The purpose of such tag class is to be a type distinct from any other type. We can now provide a constructor:

template <int N>
class code
{
  // ...

  code(uninitialized_code_t) : as_int_() {}
};

We fill the array with zeros, which should be a distinct value than any other proper code, and will compare unequal to and less than any decent code.

We can now use the conversion like this:

code<3> c (uninitialized_code); // singular state

if (code_from_string(s, ans)) {
  // ok, you can read the value of c
}
else {
  // you must not read from c
}

You may find it inconvenient that this design forces you to write at least two statements in order to convert a std::string to code.
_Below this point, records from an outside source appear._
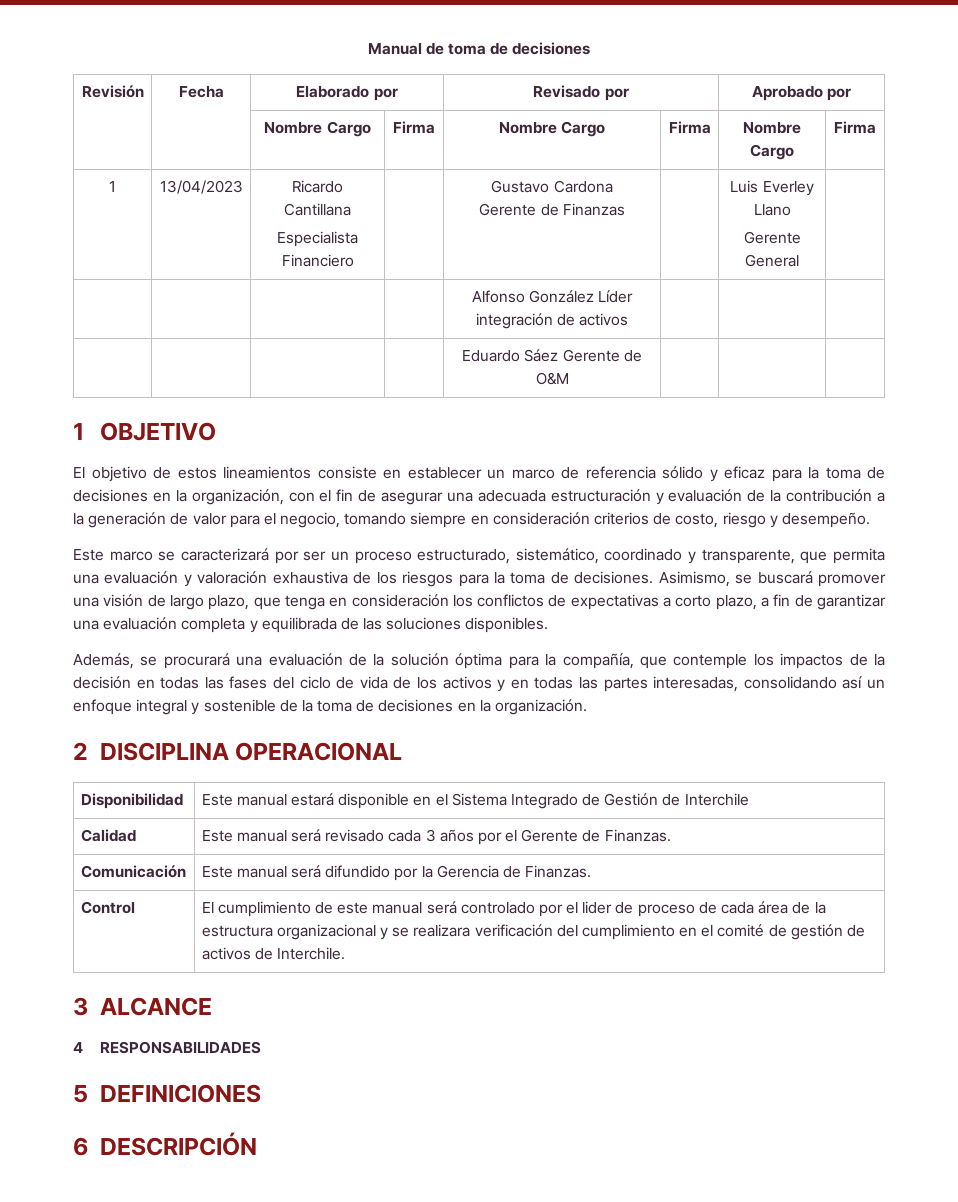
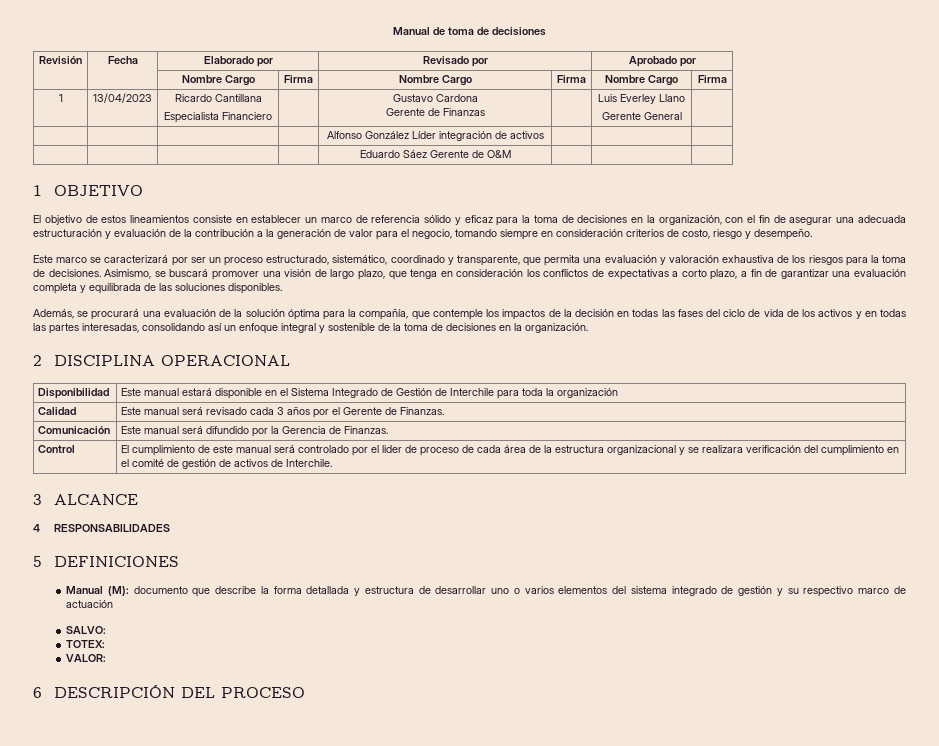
- Disponibilidad | Este manual estará disponible en el Sistema Integrado de Gestión de Interchile
+ Disponibilidad | Este manual estará disponible en el Sistema Integrado de Gestión de Interchile para toda la organización
+ Manual (M): documento que describe la forma detallada y estructura de desarrollar uno o varios elementos del sistema integrado de gestión y su respectivo marco de actuación
+ SALVO:
+ TOTEX:
+ VALOR:
- 6 DESCRIPCIÓN
+ 6 DESCRIPCIÓN DEL PROCESO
But it has one benefit: it is as efficient as possible and expressive enough for you to use it to define any interface of your liking. You can use it to implement a conversion function that returns an boost::optional<code<N>> on failure, or throws, or whatever you see fit.

This poses a new question. Given that we have a way to construct a code with a singular value, should we not define a default constructor, and have it assign the singular value?

Personally, I am not at all in favor of creating by default (and silently) an object in a singular state. In the cases you need to use a singular state temporarily, having to explicitly type uninitialized_code somewhere is at least a clear indication that you are doing something risky locally. With a default constructor it is worse, because the singular state is seeded implicitly, and it is difficult to follow.

However, I must admit that I was beaten by real life here. This library was designed to replace the usage of std::string in the program I was maintaining. The reliance on the std::string’s default constructor and in general on every type having a default constructor (putting an object in a half-initialized state) was so huge, that forcing the use of uninitialized_code everywhere, only to half-initialize codes inside other default constructors was pointless. I gave up and added the default constructor.

But that just triggers another set of issues. Because it is easy to inadvertently use the default construction, we are going to have a lot of default-constructed objects floating around, and we need to make sure that all the operations from the code’s interface are well defined for a default-constructed and in fact a meaningless code. We also need to provide a way of checking if a given object is in a default-constructed state. Luckily, the half-initialized state can be represented by a regular combination of characters in the same array; so, to a great extent the default-created state is just a regular state. The only tricky part is how the null chars are treated when dealing with strings and IO functions.

With the default-construction-related functions:

template <int N>
class code
{
  // ...

  code() : as_int_() {}
  bool is_initialized() const { return as_int_ != int_t(); }
};

We need to change at least function to_string:

template <int N>
class code
{
  // ...

  std::string to_string() const
  {
    if (BOOST_LIKELY(is_initialized()))
      return std::string(data(), size());
    else
      return std::string();
  }
};

This change is not strictly necessary, but I want to make an additional guarantee: that an uninitialized code converted to string returns an empty string:

assert (code<N>().to_string().empty());

The special effort is required because of how std::string handles null characters. For details see this post.

To be continued…

I have to stop for today. There is more to be said about the interface and the implementation of class template code and, to be honest, I haven’t yet even mentioned the most interesting feature of the library: type safety. But these have to wait for another post.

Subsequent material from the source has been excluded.